Stimulus policies in Asia and the US have driven a massive surge in liquidity in Asia, contributing to inflationary pressure and higher asset prices. However, we do see that Asian policymakers are getting focused on inflation.
The Singapore dollar, Indonesian rupiah and Chinese renminbi have all been allowed to appreciate significantly to levels against the US dollar that have not been seen in years.
On balance, I am optimistic for Asia and my view is that there will be a soft landing in China and in the rest of our region. But we must avoid the problems that the US and Europe created for themselves. While Asia does not have a high gearing, we need to be careful of bubbles forming in traditional asset classes such as real estate, and untraditional asset classes like commodities.
The second major challenge is competition for banking talent. With European and American banks returning and regional banks expanding, competition for banking talent has intensified across the board. Turnover is becoming an increasing problem and manifests itself in the lack of broad-based generalist bankers with real experience who can see the full picture, understand the risks of leverage and are inherently conservative.
This is a real problem, and without bankers with this type of experience, Asia risks eventually going down the same route as Europe and the US.
If it ain’t broke...
The third major challenge for banking in Asia is the overhaul of the global banking rules and regulations in response to the financial crisis — particularly through Basel III.
The new regulatory environment is a response to the way banks in the US and Europe were managing their balance sheets in both liquidity and counter-party risk. They had high degree of leverage and a mismatch in their liability and asset portfolio that was, frankly, not sustainable. In Asia, this is not a problem.
Banks, corporates and governments learned valuable lessons in the Asian financial crisis.
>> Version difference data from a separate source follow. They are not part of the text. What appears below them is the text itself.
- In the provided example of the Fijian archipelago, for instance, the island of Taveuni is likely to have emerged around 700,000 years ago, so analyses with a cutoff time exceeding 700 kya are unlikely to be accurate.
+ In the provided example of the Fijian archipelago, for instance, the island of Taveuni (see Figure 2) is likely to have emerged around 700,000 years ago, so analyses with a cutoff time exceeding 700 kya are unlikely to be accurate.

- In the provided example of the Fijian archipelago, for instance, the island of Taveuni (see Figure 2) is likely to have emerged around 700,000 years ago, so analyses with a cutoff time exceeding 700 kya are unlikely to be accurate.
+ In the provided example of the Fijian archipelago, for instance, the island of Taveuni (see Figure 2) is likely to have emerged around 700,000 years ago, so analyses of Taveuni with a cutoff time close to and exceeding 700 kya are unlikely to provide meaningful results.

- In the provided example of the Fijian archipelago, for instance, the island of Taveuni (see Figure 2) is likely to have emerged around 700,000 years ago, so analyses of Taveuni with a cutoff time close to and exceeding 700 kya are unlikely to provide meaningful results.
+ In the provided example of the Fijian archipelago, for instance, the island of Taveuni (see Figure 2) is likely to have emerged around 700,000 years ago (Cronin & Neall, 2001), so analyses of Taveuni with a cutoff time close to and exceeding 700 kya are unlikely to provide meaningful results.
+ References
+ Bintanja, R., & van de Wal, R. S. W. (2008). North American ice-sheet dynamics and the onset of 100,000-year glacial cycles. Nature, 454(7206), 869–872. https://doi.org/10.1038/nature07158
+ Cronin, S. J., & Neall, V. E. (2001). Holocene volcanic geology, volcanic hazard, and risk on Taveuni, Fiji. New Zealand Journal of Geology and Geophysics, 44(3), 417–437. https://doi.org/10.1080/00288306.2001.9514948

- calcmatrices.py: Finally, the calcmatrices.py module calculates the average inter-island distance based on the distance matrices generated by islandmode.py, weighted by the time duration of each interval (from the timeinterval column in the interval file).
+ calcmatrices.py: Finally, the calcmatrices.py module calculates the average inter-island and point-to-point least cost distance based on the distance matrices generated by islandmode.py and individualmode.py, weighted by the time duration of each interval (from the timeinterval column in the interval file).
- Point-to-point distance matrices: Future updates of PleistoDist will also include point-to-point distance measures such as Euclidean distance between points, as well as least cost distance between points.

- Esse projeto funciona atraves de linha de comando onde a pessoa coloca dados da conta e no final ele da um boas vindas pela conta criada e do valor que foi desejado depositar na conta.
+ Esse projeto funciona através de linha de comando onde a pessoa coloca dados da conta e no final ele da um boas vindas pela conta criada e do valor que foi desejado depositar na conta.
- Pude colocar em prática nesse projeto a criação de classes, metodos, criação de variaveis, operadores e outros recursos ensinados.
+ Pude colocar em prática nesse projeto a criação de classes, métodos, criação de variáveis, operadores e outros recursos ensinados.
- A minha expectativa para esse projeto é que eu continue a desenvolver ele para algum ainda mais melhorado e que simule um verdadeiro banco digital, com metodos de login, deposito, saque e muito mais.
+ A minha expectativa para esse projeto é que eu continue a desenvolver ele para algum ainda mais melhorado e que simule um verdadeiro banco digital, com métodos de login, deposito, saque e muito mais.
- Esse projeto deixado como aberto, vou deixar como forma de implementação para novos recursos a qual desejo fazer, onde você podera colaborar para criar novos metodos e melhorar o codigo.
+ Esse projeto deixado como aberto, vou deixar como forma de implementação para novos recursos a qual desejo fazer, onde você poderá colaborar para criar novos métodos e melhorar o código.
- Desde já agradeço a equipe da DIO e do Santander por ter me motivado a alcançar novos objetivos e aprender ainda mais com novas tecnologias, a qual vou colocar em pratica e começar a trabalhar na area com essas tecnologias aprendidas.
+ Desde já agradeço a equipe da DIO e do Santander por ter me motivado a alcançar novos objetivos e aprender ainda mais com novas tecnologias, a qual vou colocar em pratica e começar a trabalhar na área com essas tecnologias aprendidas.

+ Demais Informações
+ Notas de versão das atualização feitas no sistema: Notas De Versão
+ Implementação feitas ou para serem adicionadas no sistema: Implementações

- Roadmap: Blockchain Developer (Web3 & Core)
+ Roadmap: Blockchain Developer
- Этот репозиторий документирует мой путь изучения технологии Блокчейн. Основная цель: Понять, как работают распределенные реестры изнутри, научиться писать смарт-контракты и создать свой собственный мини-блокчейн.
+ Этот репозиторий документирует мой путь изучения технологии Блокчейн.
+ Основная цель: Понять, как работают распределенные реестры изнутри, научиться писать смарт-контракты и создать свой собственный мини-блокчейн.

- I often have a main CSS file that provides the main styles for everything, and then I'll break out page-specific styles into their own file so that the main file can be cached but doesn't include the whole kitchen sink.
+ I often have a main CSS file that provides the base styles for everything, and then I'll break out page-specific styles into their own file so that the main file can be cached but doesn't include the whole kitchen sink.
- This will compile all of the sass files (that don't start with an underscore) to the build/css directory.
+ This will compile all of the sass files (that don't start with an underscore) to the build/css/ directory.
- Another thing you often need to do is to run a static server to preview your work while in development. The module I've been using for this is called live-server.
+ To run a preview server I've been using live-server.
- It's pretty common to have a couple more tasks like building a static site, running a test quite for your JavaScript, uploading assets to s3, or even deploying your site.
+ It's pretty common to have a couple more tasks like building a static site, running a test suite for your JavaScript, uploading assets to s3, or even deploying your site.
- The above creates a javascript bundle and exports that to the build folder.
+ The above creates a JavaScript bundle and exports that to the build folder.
As a result of that experience, Asia has a lot more systemic liquidity, banks are far less leveraged with low loan-to-deposit ratios and there are low levels of sovereign and private-sector debt. Many of Asia’s banks already meet or exceed the Basel III capital requirements.
The experts in New York and London don’t seem to have understood the extent of reform that has already been accomplished in Asia. The response of US and European regulators to the financial crisis is to ring-fence liquidity and keep it within national boundaries, which reduces the leverage that banks can hold in their balance sheet.
But host country ring-fencing could also have a number of unforeseen consequences in Asia. It imposes costs on banks that will be passed on to customers and increase barriers to entry for foreign banks. With fewer foreign banks, the influence of large local banks would increase the risk posed by “systemically important financial institutions” and reduce the ability of Asia’s capital markets to circulate liquidity throughout the region, with the greatest impact felt in Asia’s large financial centres — Hong Kong and Singapore.
All this begs the question, why re-regulate a system that is working? Rather than more regulation, the real challenge is better supervision and enforcement in the US and Europe. But, unfortunately, I am concerned that we are stopping liquidity moving to those who need it and are creditworthy, from those who have it and are prepared to take appropriate risk.
This fundamentally doesn’t play well with me.
I believe that if you look forward 10 years, the world will be left with only two or three truly global banks, you will see the emergence of eight or nine Asian regional banks that have a strong domestic base and the rest of the banking system will consist of powerful domestic players.
The bottom line is that if you’re a bank looking for growth — Asia is the place to be.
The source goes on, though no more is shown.